For that reason, I think that one of the most important categories of PKM tools are those that index the desktop, laptop and network hard drives for rapid search and retrieval using keywords and more sophisticated search strategies.

80-20 Software has released Version 2.6 of its Retriever application (originally named PKP for “personal knowledge portal”), designed to bring some order to the chaos of the document and e-mail mess plaguing anyone who has used a computer for more than a few months. In my case, that’s 16 years worth of documents and about eight years worth of e-mail. Even in cyberspace, I never seem to throw anything away.

After installation, a nice wizard walks you through the configuration process, giving you an opportunity to change the schedule for index updates and specify where the application should—and shouldn’t—look for documents, e-mails, appointments and other files or PIM items. The first index, which found 43,500 files, took only 30 minutes to build. Index updates are much faster.

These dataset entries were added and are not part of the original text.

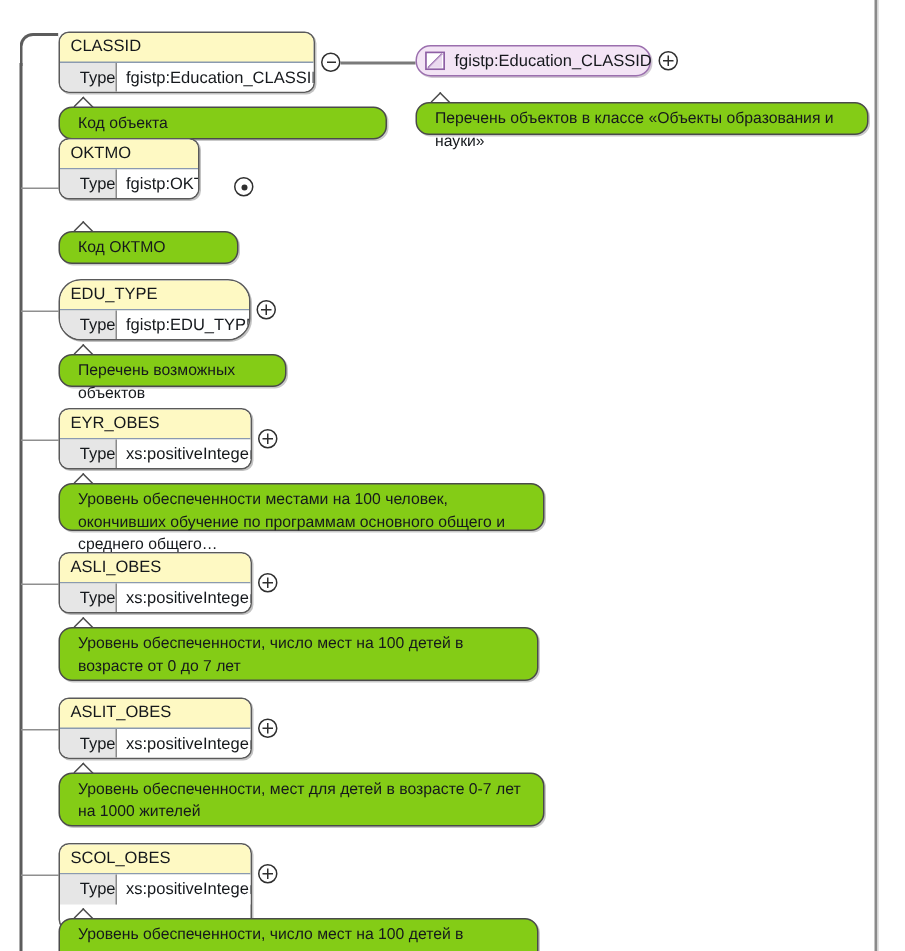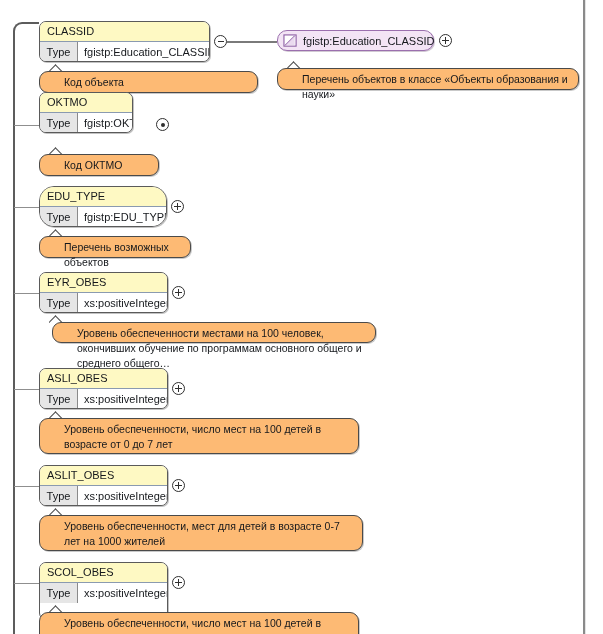"Type" .node-typelabel { text-align: center -> right }
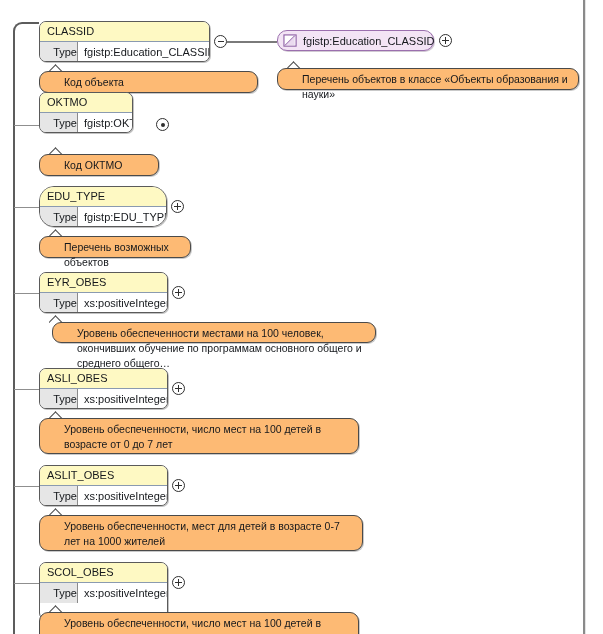"Код объекта" .annot { background: #fdba74 -> #84cc16; padding: 3px 8px 2px 24px -> 3px 8px 2px 12px }
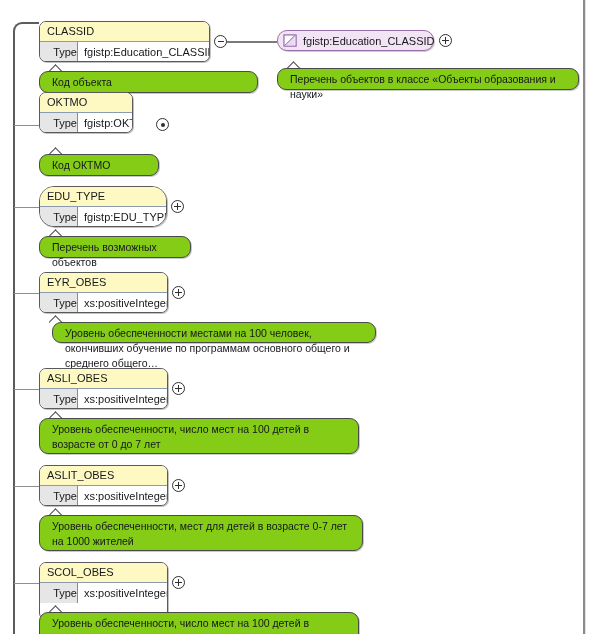"Уровень обеспеченности местами на 100" div.annot { height: 21px -> 32px; margin-left: 13px -> none }
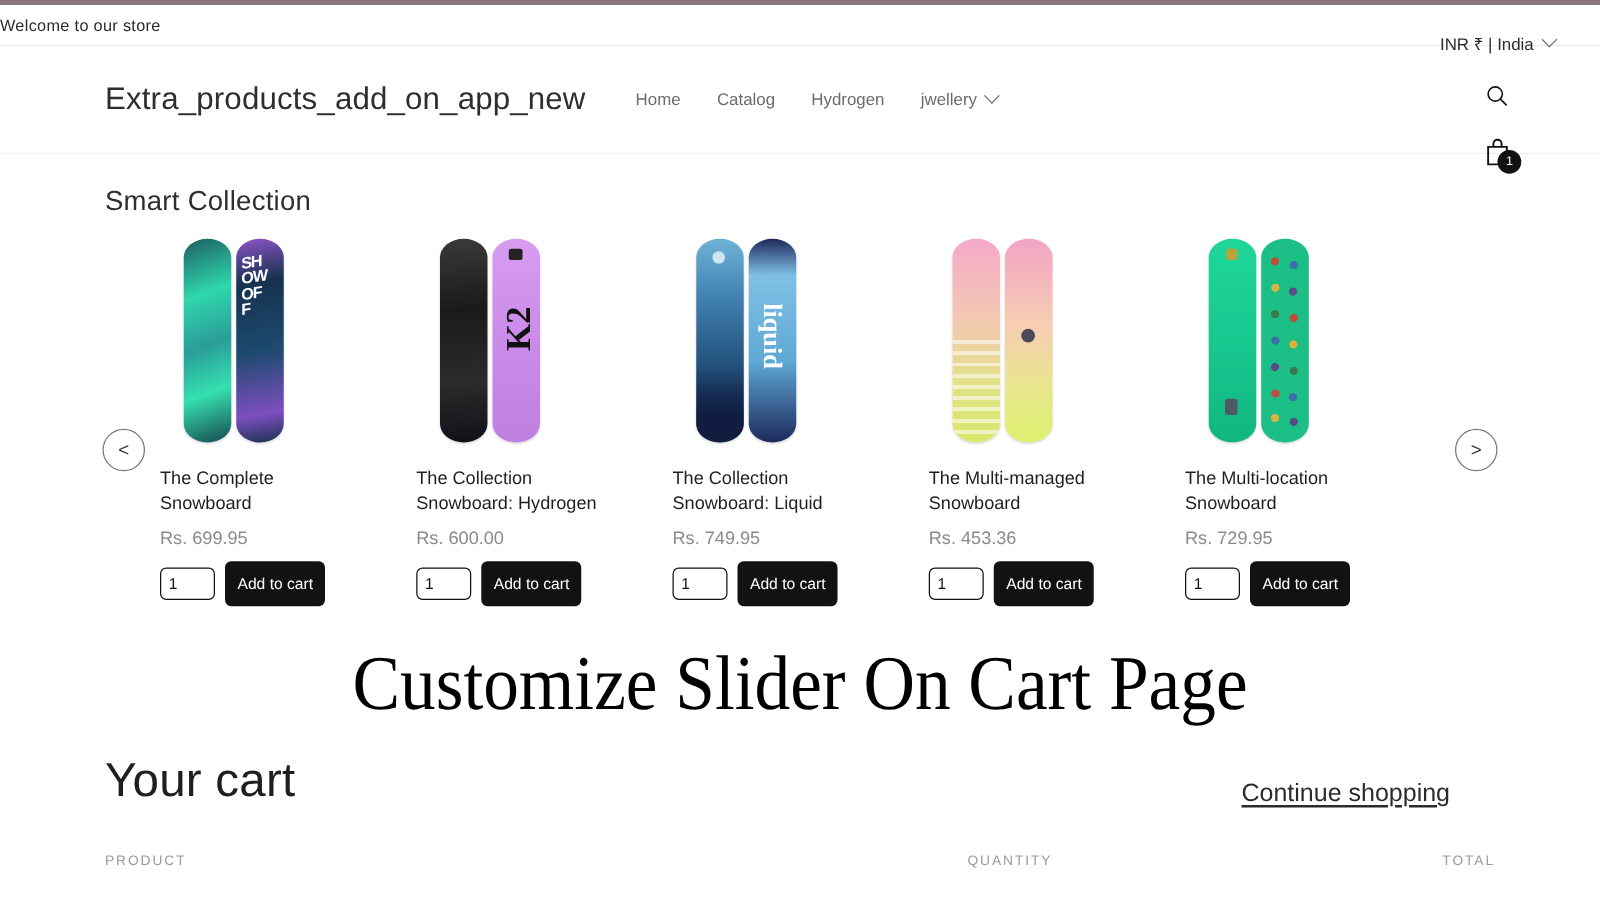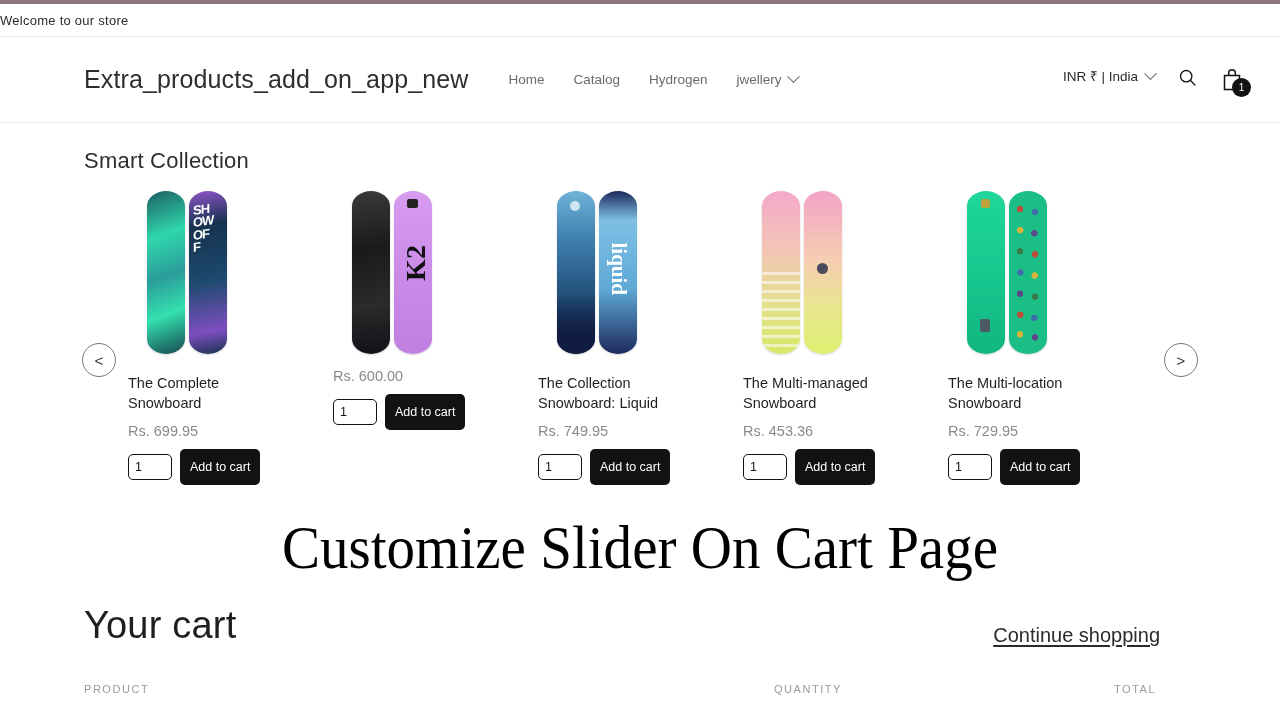"INR ₹ | India" .header-right { align-items: flex-start -> center; flex-direction: none -> column }
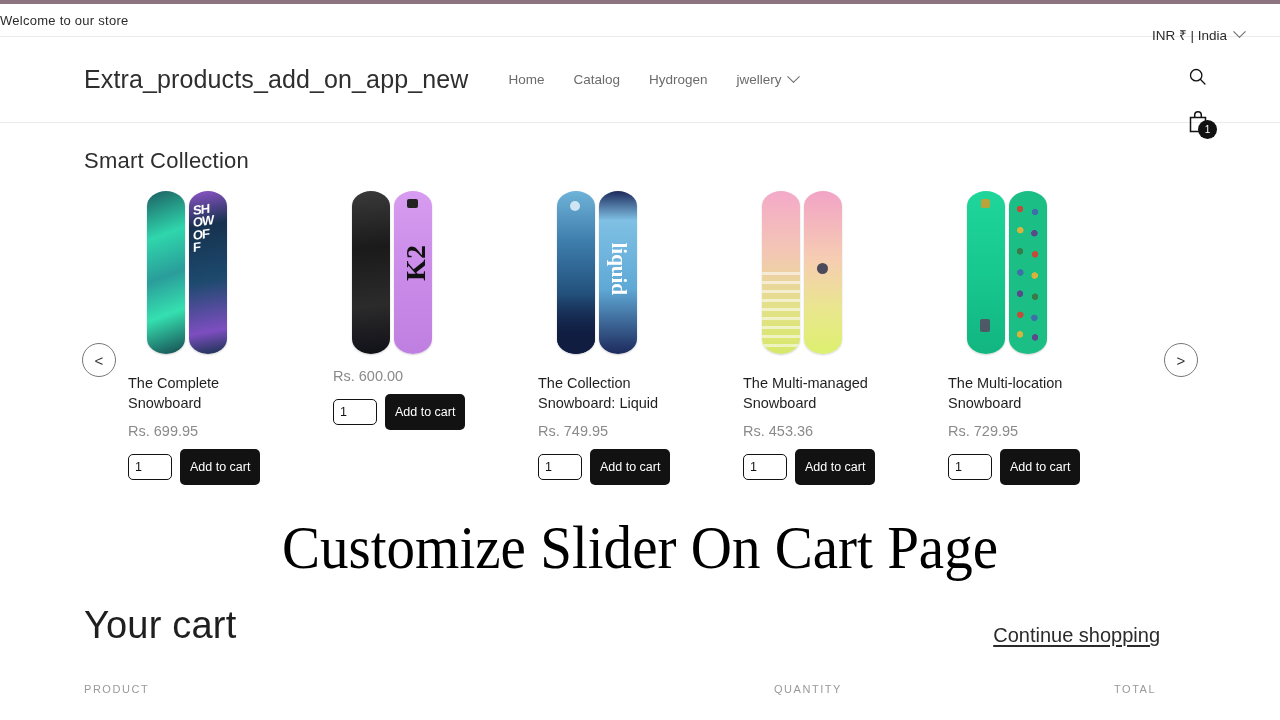"The Collection Snowboard: Hydrogen" div.card-title { html: none -> <div>The Collection Snowboard: Hydrogen</div> }
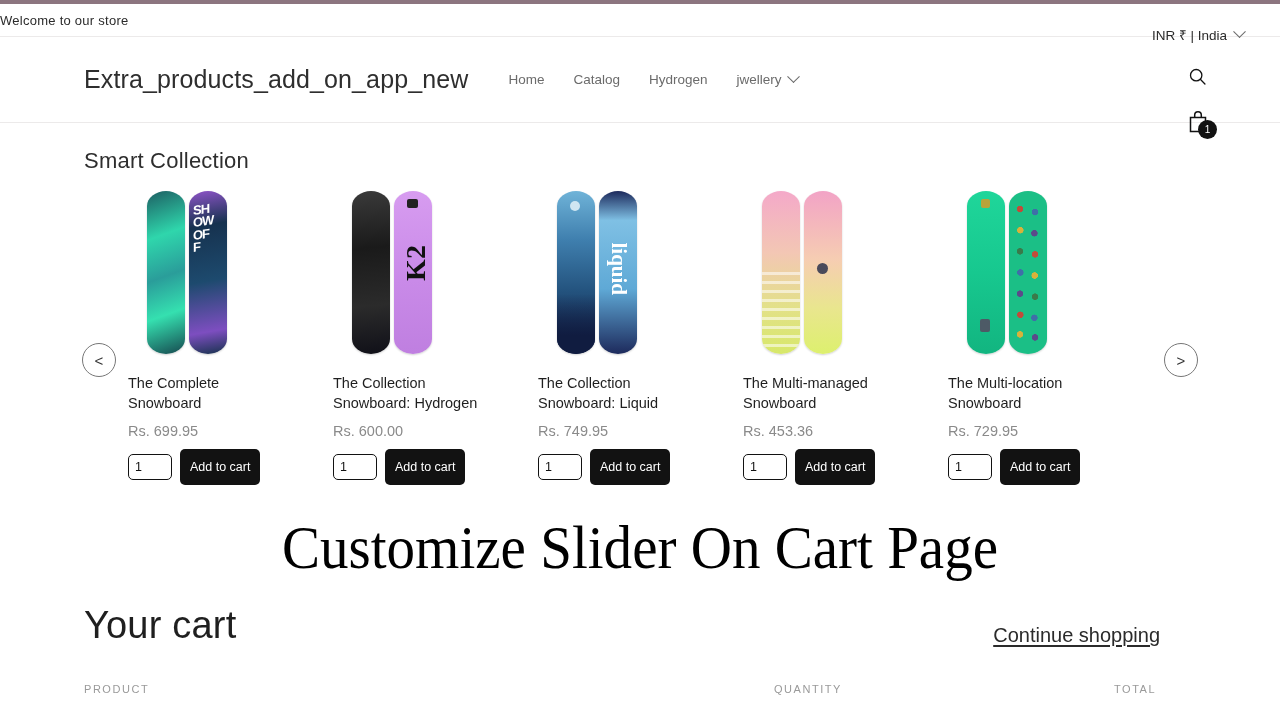"TOTAL" .th-total { text-align: none -> right }
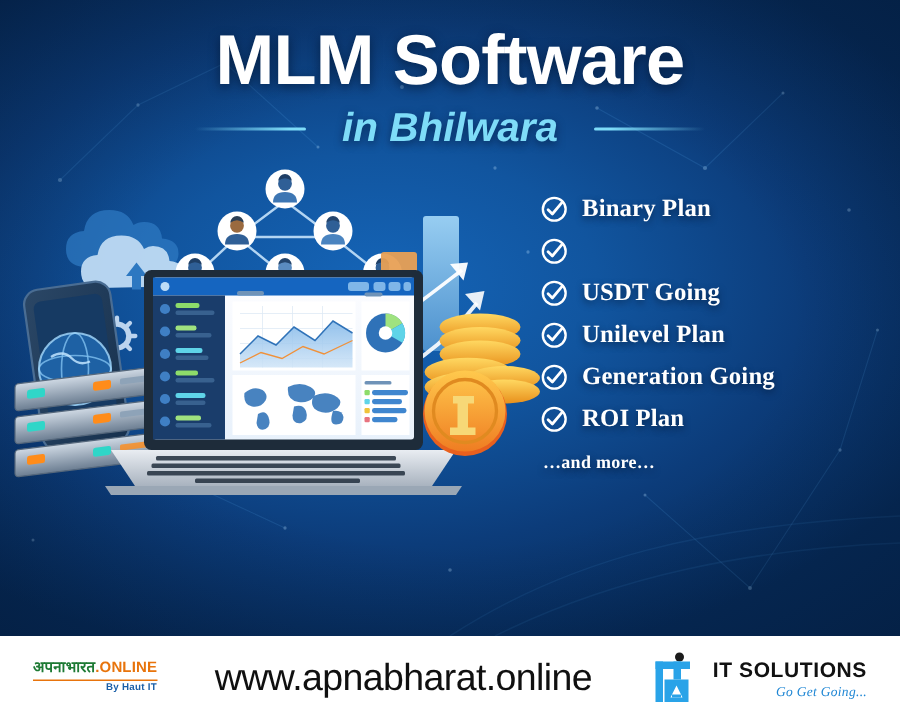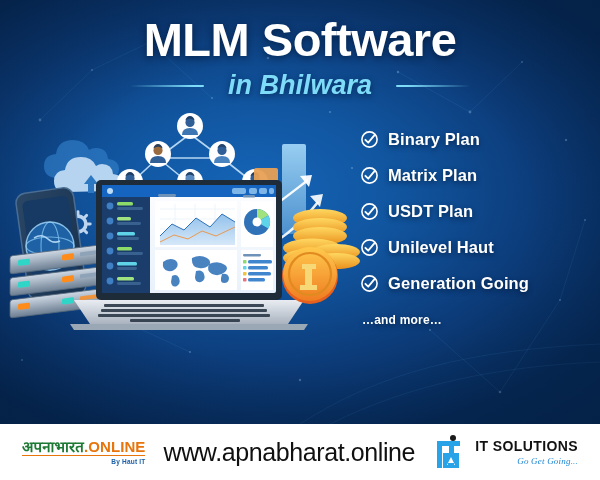"Binary Plan" .feature-list { font-family: none -> Liberation Serif, serif; gap: 14px -> 6px }
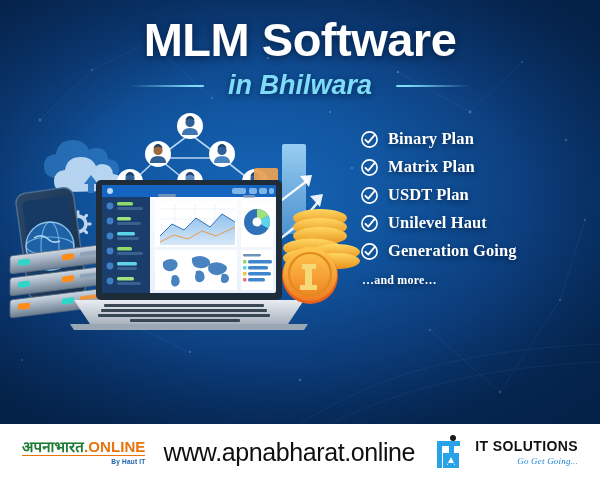"Matrix Plan" span.feature-label { html: <span>Matrix Plan</span> -> none }
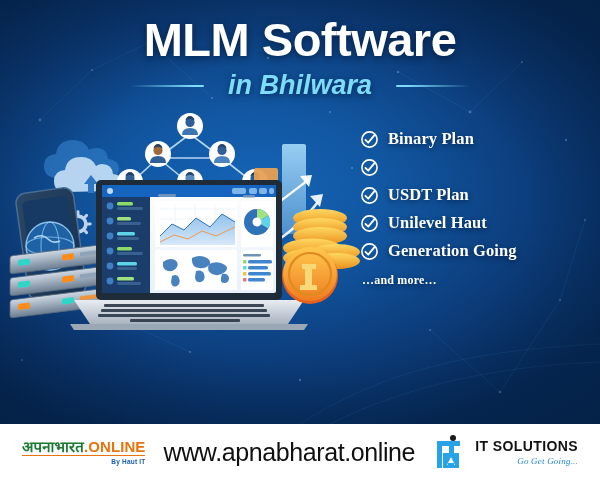"USDT Plan" span.feature-label { text: Plan -> Going }
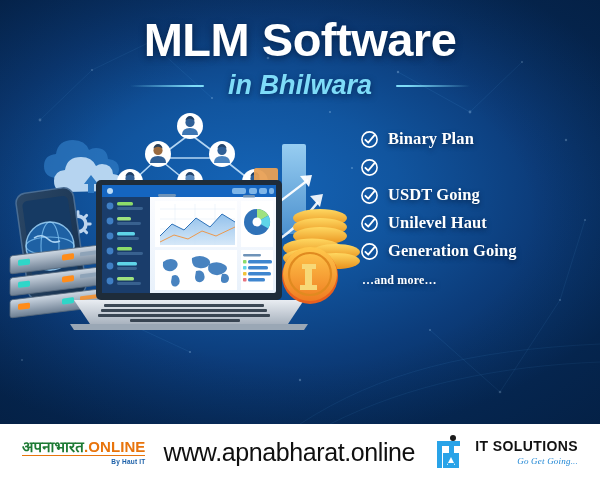"Unilevel Haut" span.feature-label { text: Haut -> Plan }
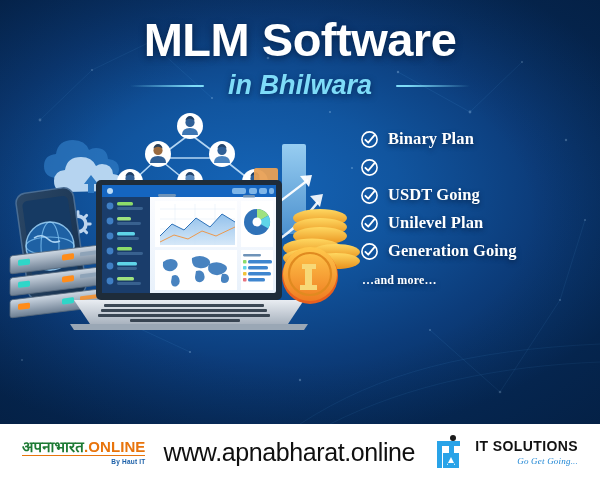"ROI Plan" div.feature-item { html: none -> <div> <svg> <circle></circle> <path></path> </svg> <span>ROI Plan</span> </div> }
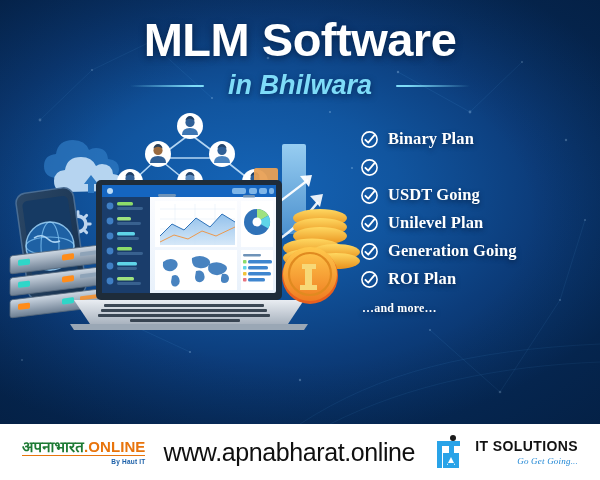"अपनाभारत.ONLINE" .brand-top { font-size: 15px -> 10px }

Retriever integrates with Microsoft Outlook and nests itself into the Outlook Today page, under the sensible assumption that Outlook is going to be open on your desktop anyway. It creates a folder for each person in your contact file, in which all of his or her correspondence is organized.

Queries entered in the search bar bring back documents in a number of file formats. Results can be organized by fields such as author, date or location. However, Retriever’s most impressive feature is an advanced auto-categorization technology called Darwin that extracts concepts from documents and clusters them into folders based on those characteristics. New mail and attachments can be filtered and filed according to predetermined criteria as soon as they arrive.

The new release discards some of the less-functional components of previous versions (a glitch in an early version ended up with a gigabyte-sized index on my laptop). It also adds powerful new functions, such as the Darwin auto-categorizer, although that needs some serious processing power.

My main frustration with Retriever is that is still doesn’t include a viewing utility that let’s you examine the hits without opening them one by one in their various applications.